After navigating through NCAA compliances, the Nigerian teammates set up new social media and Gmail accounts, eventually launching COVID Fund Naija April 21. Initially, they targeted Nigerian basketball players in the United States for a donation of five or 10 dollars. Now, they also accept transfers from the general public through apps such as Venmo and Cash App. At the other end, Nigerian citizens can send requests for the fund through direct messages. In communities where internet access is not available, they have local volunteers who contact the team on behalf of the whole community.
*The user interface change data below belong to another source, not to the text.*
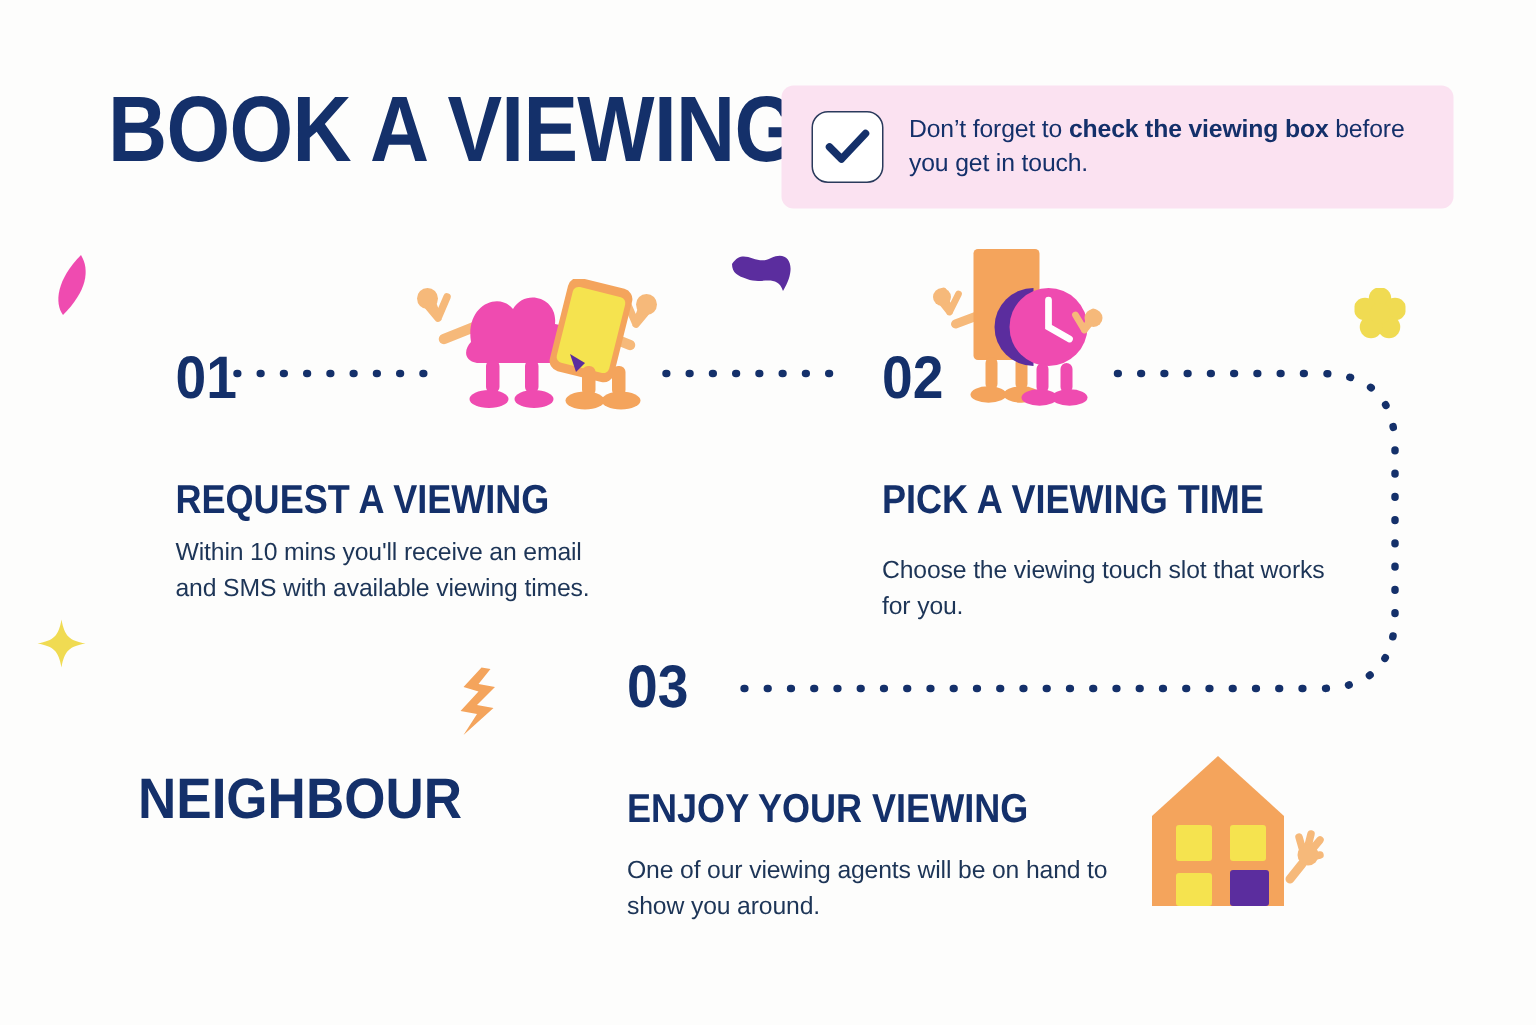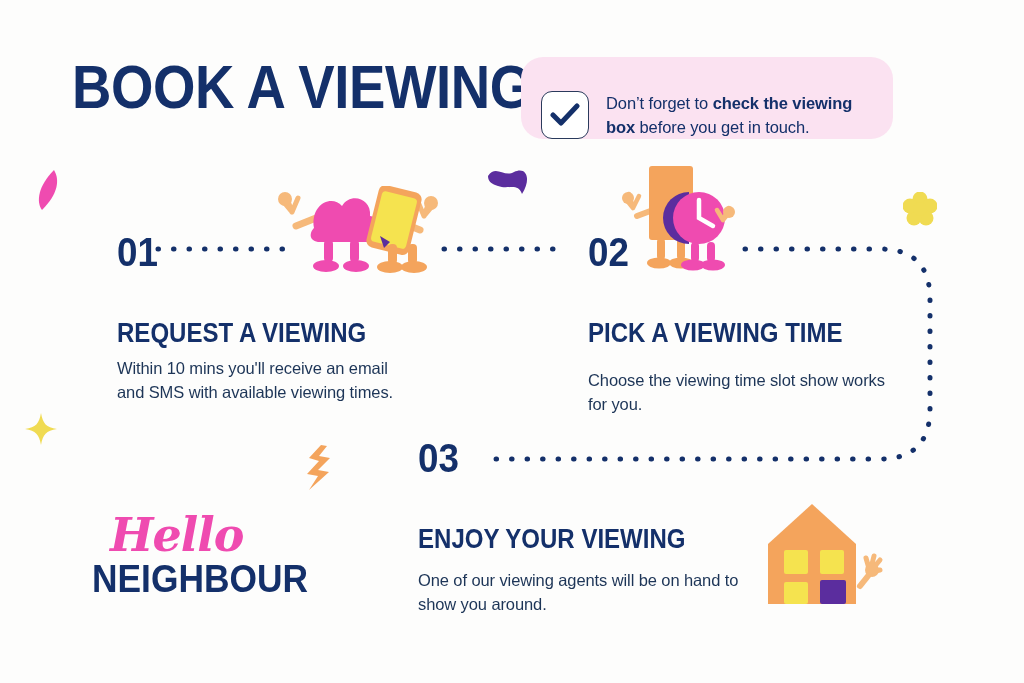--- a/index.html
+++ b/index.html
@@ -35,10 +35,10 @@
   
   #callout {
     position:absolute; left:521px; top:57px;
-    width:372px; height:82px;
+    width:448px; height:82px;
     background:#fbe2f1;
-    border-radius:22px;
-    display:flex; align-items:flex-end;
+    border-radius:8px;
+    display:flex; align-items:center;
     padding:0 20px;
   }
   #checkbox {

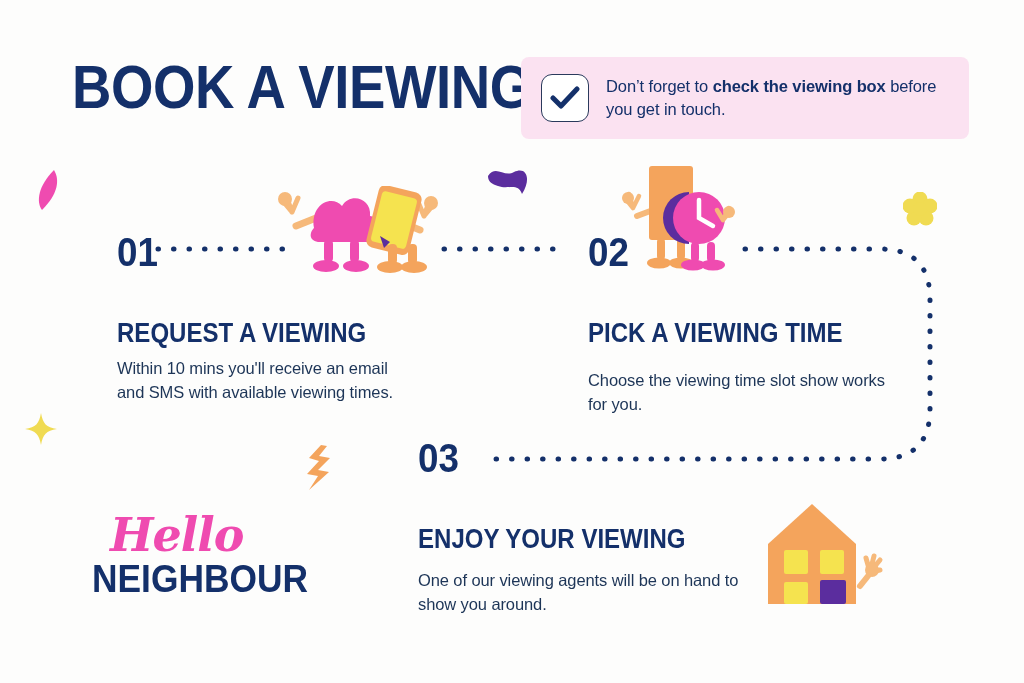--- a/index.html
+++ b/index.html
@@ -159,7 +159,7 @@
   <div class="step" id="step-02">
     <div class="step-num">02</div>
     <div class="step-title">PICK A VIEWING TIME</div>
-    <div class="step-body">Choose the viewing time slot show works for you.</div>
+    <div class="step-body">Choose the viewing touch slot that works for you.</div>
   </div>
 
   <div class="step" id="step-03">

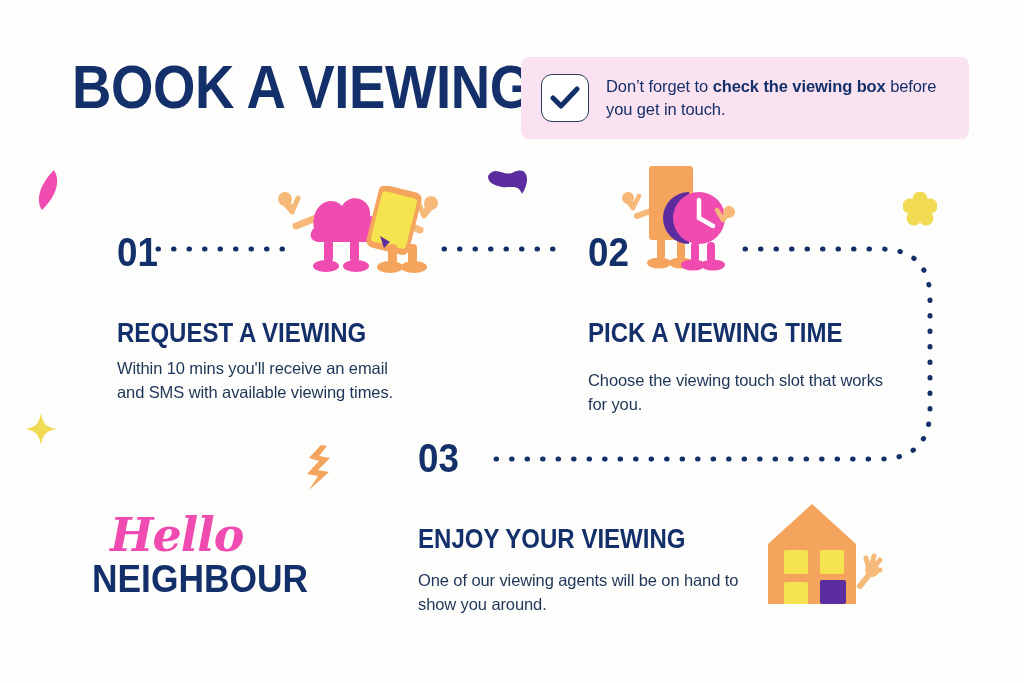--- a/index.html
+++ b/index.html
@@ -169,7 +169,6 @@
   </div>
 
   <div id="logo">
-    <div id="logo-hello">Hello</div>
     <div id="logo-neighbour">NEIGHBOUR</div>
   </div>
“Ten dollars is actually quite big in Nigerian currency. That's all it takes right now and that's what we're sending each family [approximately 4000 nairas] to see them through for a week or a few days,” Akinbode-James said. “We messaged our friends in Nigeria, asking them if they know anyone that needs assistance, and if they need assistance. It's been crazy the amount of response we've gotten.
“A lot of times we asked the recipients to send a picture of the alert [of money coming in] so that at least we know the money's going somewhere. A lot of times you see the account balances and it's just like, going from zero to basically what we put in. I think that's sad because it's not that much money. It's insane to think that people are literally going about with zero in their accounts. Some of them are super grateful that we were able to help them.”
As of May 2, COVID Fund Naija has provided monetary support to 43 Nigerian families, raising a total of 885 dollars. Now that the hectic academic semester has come to an end, Akinbode-James says she is going to devote even more time to the initiative and respond to many messages that were left behind while she finished up final exams.
“Being able to give back to my community is something that is a big part of what I want to do going forward,” Akinbode-James said. “Though this is a sad time, it does give me a little bit more time to take a step back and reflect on my life. I don't know if I would have started the whole thing if Jennifer didn’t reach out to me. For me, it's something I've always wanted to do and now this is a great time to start taking some action. Hopefully, it's something I can carry on.”